Monitoring Magic: How Prometheus and cAdvisor Keep Your App in Check!
Turning app monitoring into a smooth, data-driven ride.
Monitoring (WHY is your application slow, off, etc)
Definition: Collecting and analyzing metrics over time to identify system performance trends, availability, and resource utilization.
Purpose: Alerts when predefined thresholds are breached, ensuring system reliability.
Example Metrics: CPU usage, memory consumption, request latency, error rates.
Tools: Prometheus, Datadog, Grafana.
Today, we will explore Prometheus.
What is Prometheus?
Prometheus is a Timeseries Database.
Timeseries DB: A time series database (TSDB) stores data points collected over time, with each entry having a timestamp. It is designed to analyze trends or patterns, such as CPU usage or stock prices, over time.

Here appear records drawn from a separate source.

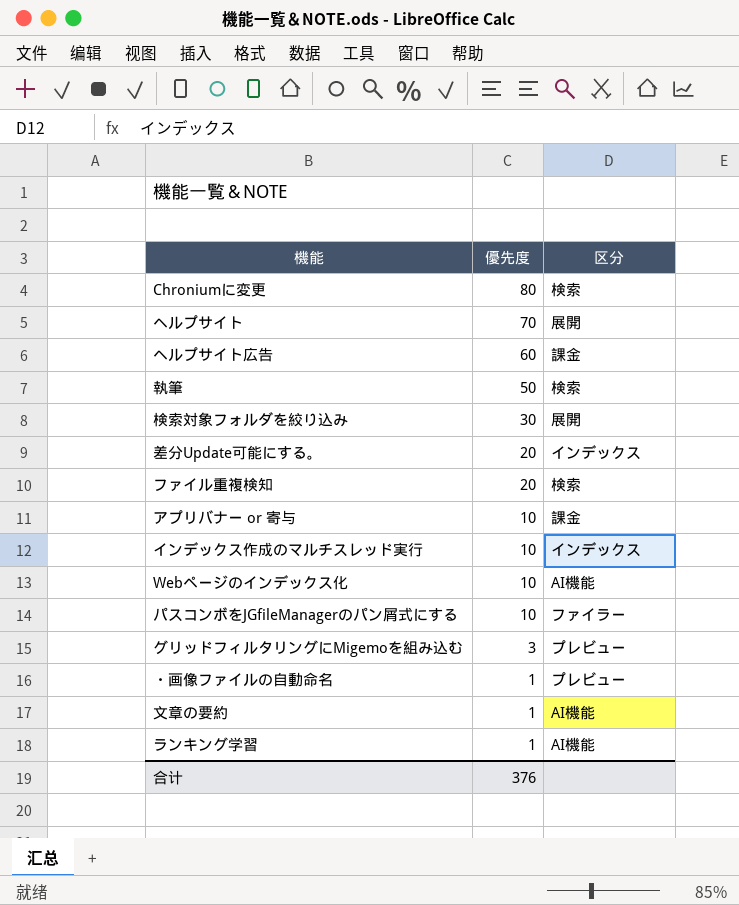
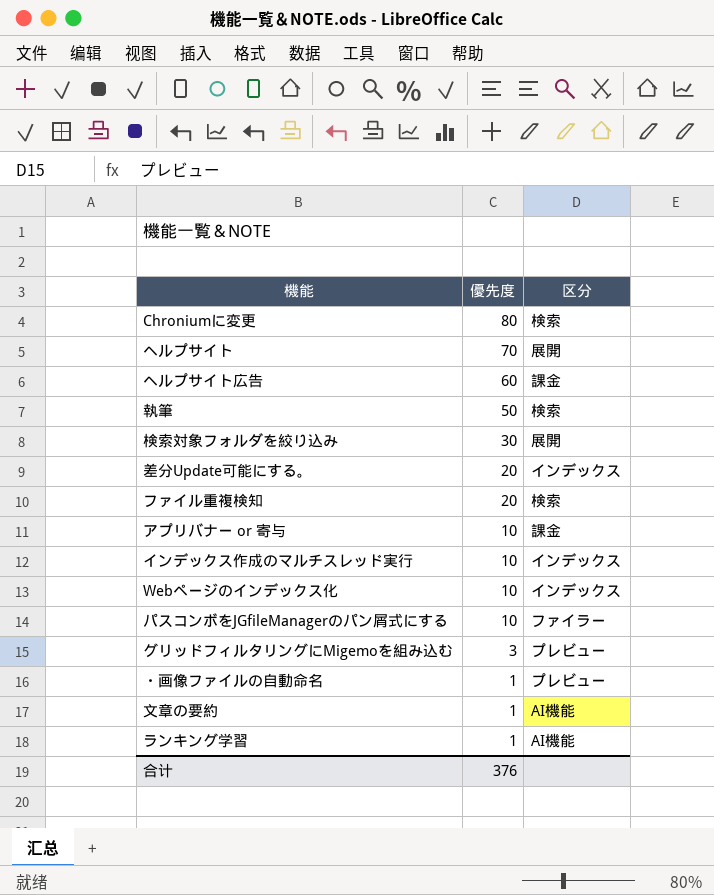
Webページのインデックス化 | 区分: AI機能 -> インデックス

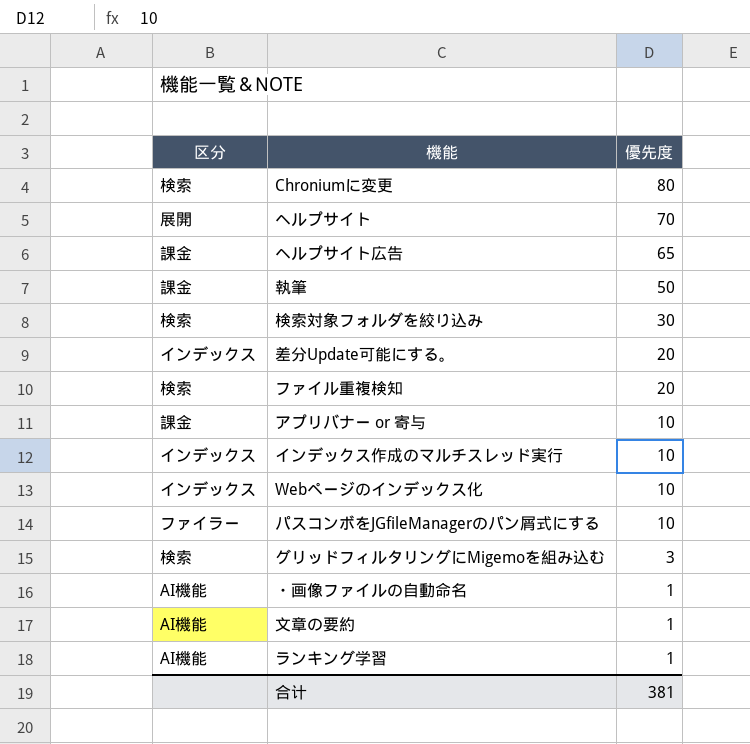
column 区分 | position: 3 -> 1
ヘルプサイト広告 | 優先度: 60 -> 65
執筆 | 区分: 検索 -> 課金
検索対象フォルダを絞り込み | 区分: 展開 -> 検索
グリッドフィルタリングにMigemoを組み込む | 区分: プレビュー -> 検索
・画像ファイルの自動命名 | 区分: プレビュー -> AI機能
合计 | 優先度: 376 -> 381

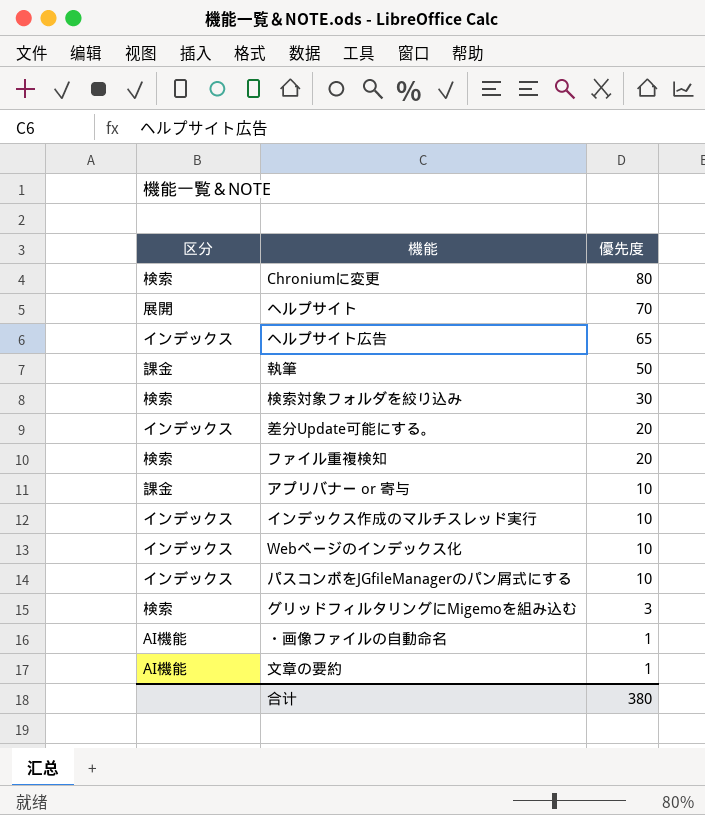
row ランキング学習: AI機能 | 1 -> none
ヘルプサイト広告 | 区分: 課金 -> インデックス
パスコンボをJGfileManagerのパン屑式にする | 区分: ファイラー -> インデックス
合计 | 優先度: 381 -> 380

Prometheus includes components like a query server to store data. The scraper collects data from various sources and stores it in the data store, while the query server provides output to the user.
SoundCloud originally developed Prometheus as a time series database for monitoring. Later, Prometheus was contributed to the Cloud Native Computing Foundation (CNCF), where it became an official tool and was released as open source.

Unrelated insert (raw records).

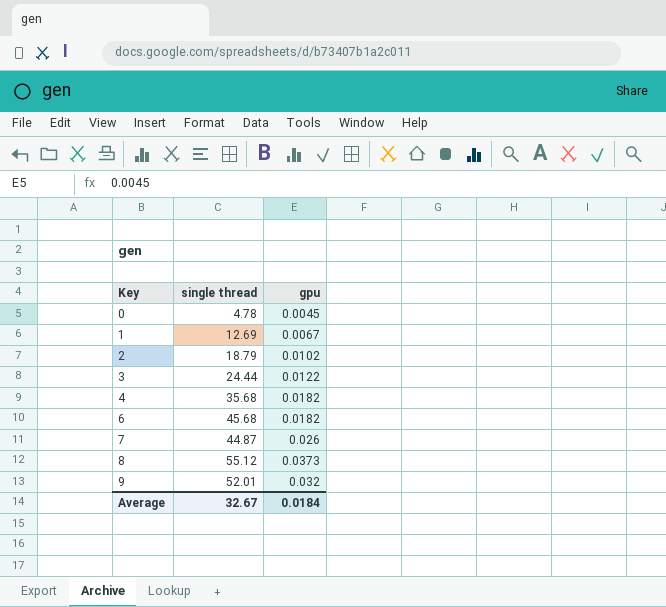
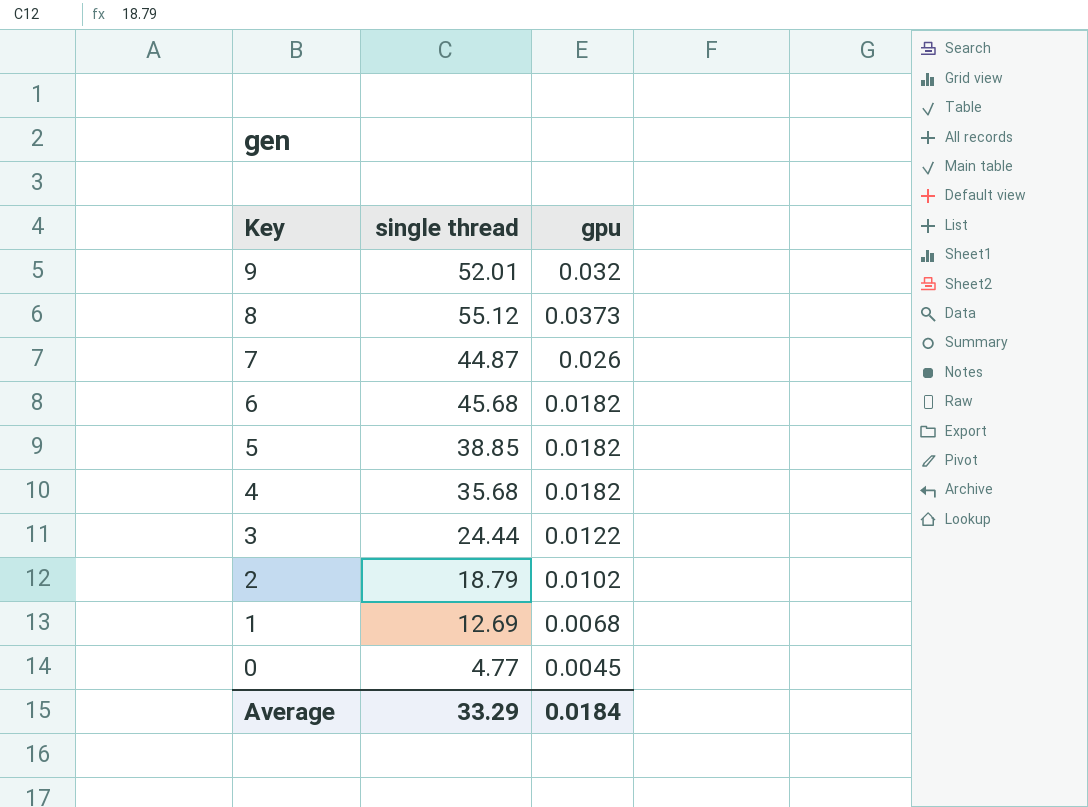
row order: Key ascending -> Key descending
row 5: none -> 38.85 | 0.0182
1 | gpu: 0.0067 -> 0.0068
0 | single thread: 4.78 -> 4.77
Average | single thread: 32.67 -> 33.29

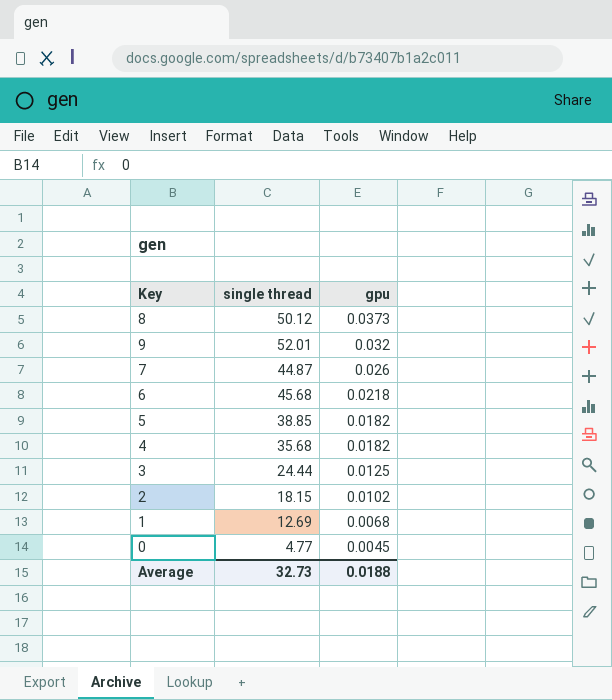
row order: Key descending -> gpu descending
8 | single thread: 55.12 -> 50.12
6 | gpu: 0.0182 -> 0.0218
3 | gpu: 0.0122 -> 0.0125
2 | single thread: 18.79 -> 18.15
Average | single thread: 33.29 -> 32.73
Average | gpu: 0.0184 -> 0.0188

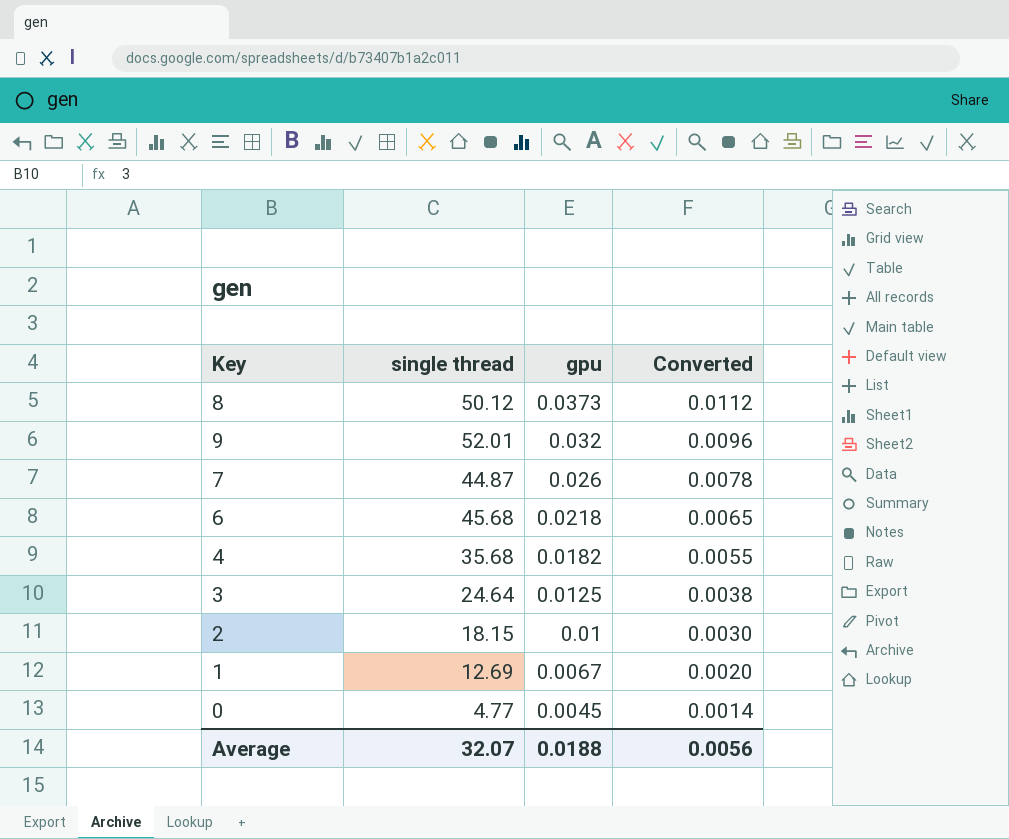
column Converted | formula: none -> [gpu] * 0.3
row 5: 38.85 | 0.0182 -> none
3 | single thread: 24.44 -> 24.64
2 | gpu: 0.0102 -> 0.01
1 | gpu: 0.0068 -> 0.0067
Average | single thread: 32.73 -> 32.07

Prometheus is a time series database that gathers data from various sources. It includes a query server that processes this data and sends the output to visualization tools like Grafana.
What is Grafana?
- Grafana is a tool for visualizing and monitoring data. It creates dashboards and graphs to help you see and understand your data from sources like Prometheus or databases.
Create a Prometheus and Grafana stack, deploy an application, and monitor it.
Lets see the practical:
Steps:
- Follow below steps to create an EC2 instance:
- Assign any name to the instance and select the Ubuntu AMI.
- Select the t2.medium instance type because running both Prometheus and Grafana requires at least this level of resources. Additionally, create a
.pem
key for secure access.
- Allow HTTP and HTTPS traffic and allocate 15 GB of storage and click on Launch instance.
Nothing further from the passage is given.